(Dataset excerpts Opens)
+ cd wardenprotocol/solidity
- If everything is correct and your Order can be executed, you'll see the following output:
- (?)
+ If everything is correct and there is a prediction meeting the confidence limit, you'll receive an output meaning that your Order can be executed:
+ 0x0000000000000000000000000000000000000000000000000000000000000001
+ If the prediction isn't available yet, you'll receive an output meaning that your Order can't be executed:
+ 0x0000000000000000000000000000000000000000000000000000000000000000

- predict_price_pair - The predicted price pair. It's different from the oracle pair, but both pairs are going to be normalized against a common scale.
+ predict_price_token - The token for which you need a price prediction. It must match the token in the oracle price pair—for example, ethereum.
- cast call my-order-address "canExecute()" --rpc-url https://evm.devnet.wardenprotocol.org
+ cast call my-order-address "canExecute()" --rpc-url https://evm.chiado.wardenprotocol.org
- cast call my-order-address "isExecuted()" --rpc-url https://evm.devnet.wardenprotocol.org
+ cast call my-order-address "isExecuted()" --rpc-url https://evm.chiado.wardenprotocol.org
(Dataset excerpts Closes)
=== Exercise brief ===
Would you write out the full set of records above without alteration?

=== Reply ===
+ cd wardenprotocol/solidity
- If everything is correct and your Order can be executed, you'll see the following output:
- (?)
+ If everything is correct and there is a prediction meeting the confidence limit, you'll receive an output meaning that your Order can be executed:
+ 0x0000000000000000000000000000000000000000000000000000000000000001
+ If the prediction isn't available yet, you'll receive an output meaning that your Order can't be executed:
+ 0x0000000000000000000000000000000000000000000000000000000000000000

- predict_price_pair - The predicted price pair. It's different from the oracle pair, but both pairs are going to be normalized against a common scale.
+ predict_price_token - The token for which you need a price prediction. It must match the token in the oracle price pair—for example, ethereum.
- cast call my-order-address "canExecute()" --rpc-url https://evm.devnet.wardenprotocol.org
+ cast call my-order-address "canExecute()" --rpc-url https://evm.chiado.wardenprotocol.org
- cast call my-order-address "isExecuted()" --rpc-url https://evm.devnet.wardenprotocol.org
+ cast call my-order-address "isExecuted()" --rpc-url https://evm.chiado.wardenprotocol.org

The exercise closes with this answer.